> _Task prompt_
Each record below must be reproduced exactly as it reads, with its images omitted.

> _Information_
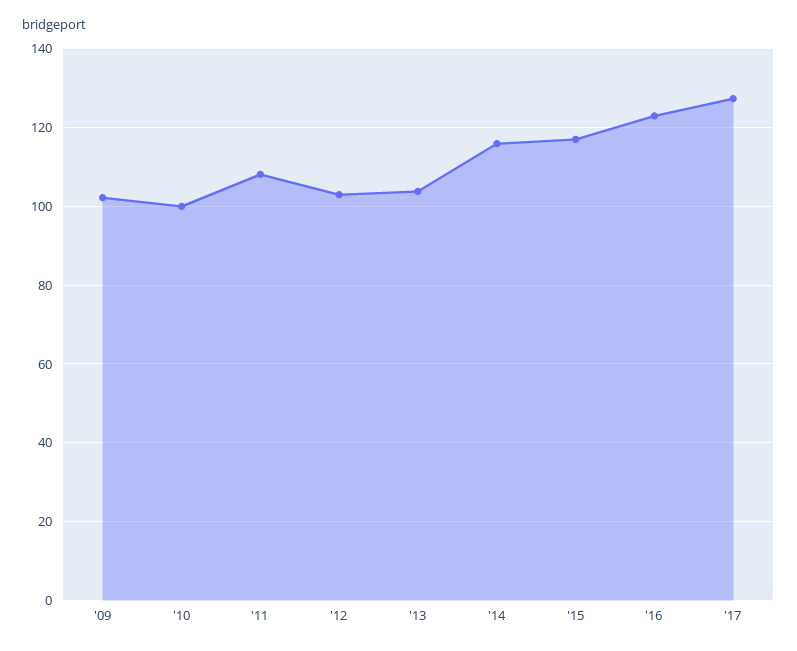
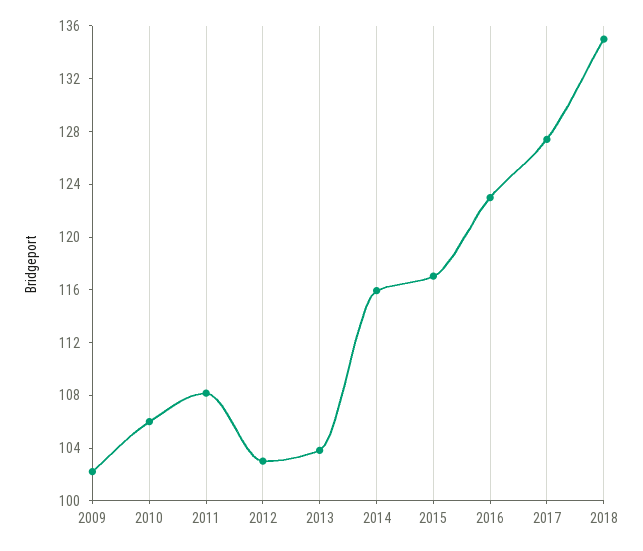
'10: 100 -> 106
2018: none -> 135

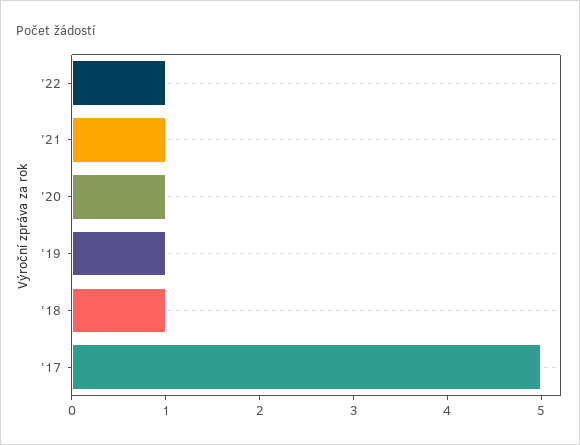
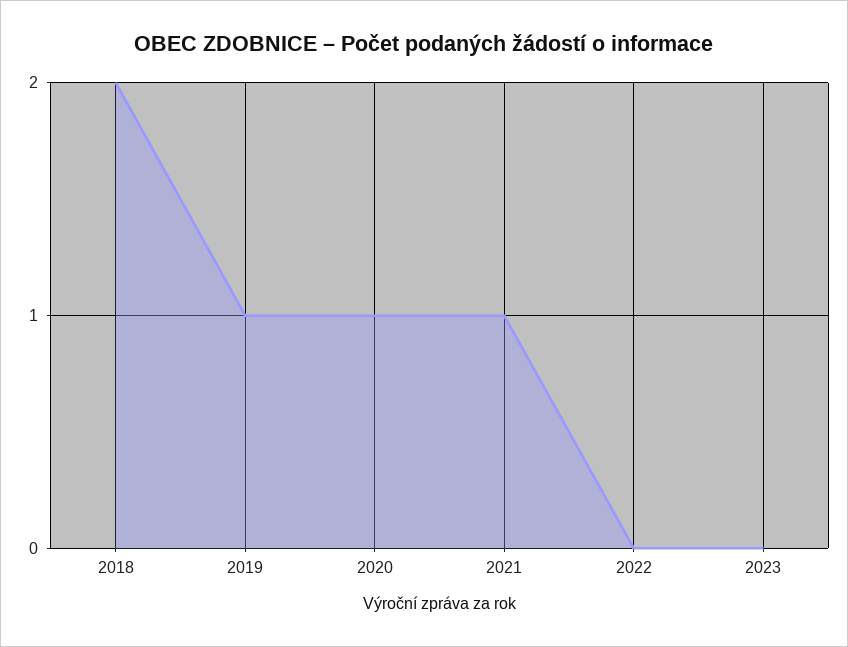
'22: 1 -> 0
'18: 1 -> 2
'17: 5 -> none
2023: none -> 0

> _Answer to the exercise_
'10: 100 -> 106
2018: none -> 135

'22: 1 -> 0
'18: 1 -> 2
'17: 5 -> none
2023: none -> 0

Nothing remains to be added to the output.